Action item - Output all of the records word for word and drop the images.

Data provided -

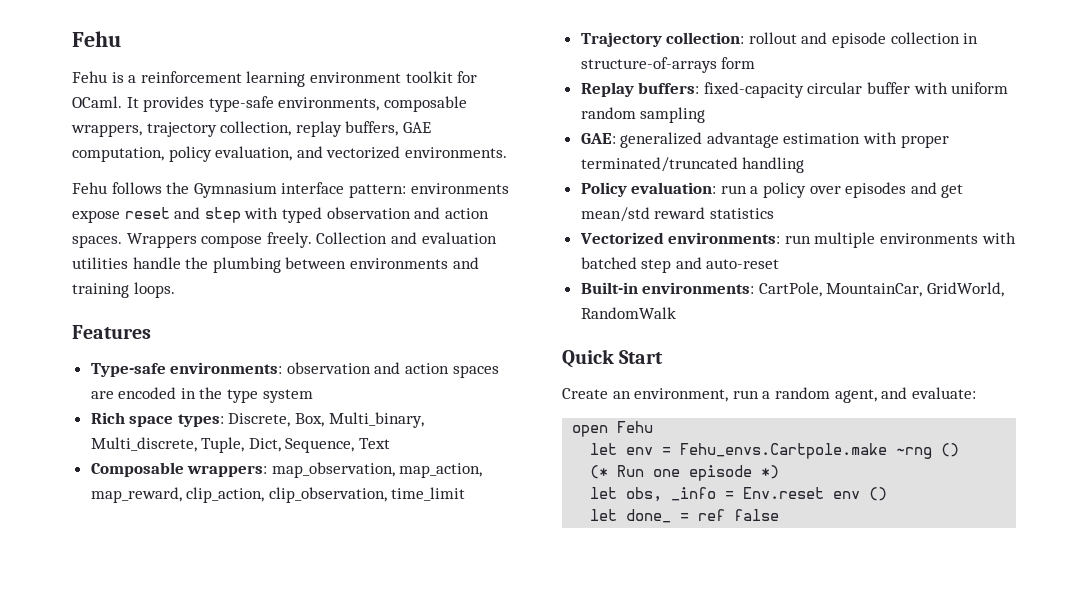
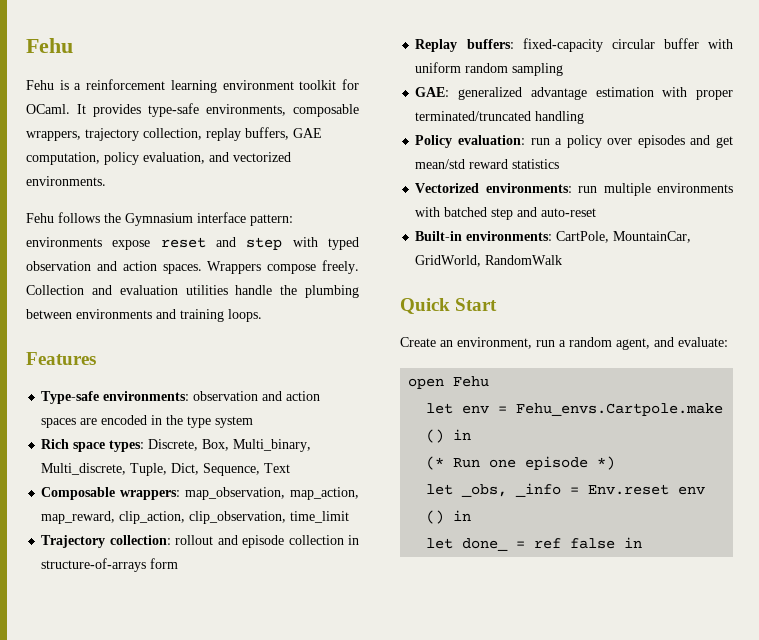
- let env = Fehu_envs.Cartpole.make ~rng ()
+ let env = Fehu_envs.Cartpole.make () in
- let obs, _info = Env.reset env ()
+ let _obs, _info = Env.reset env () in
- let done_ = ref false
+ let done_ = ref false in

Answer area -
- let env = Fehu_envs.Cartpole.make ~rng ()
+ let env = Fehu_envs.Cartpole.make () in
- let obs, _info = Env.reset env ()
+ let _obs, _info = Env.reset env () in
- let done_ = ref false
+ let done_ = ref false in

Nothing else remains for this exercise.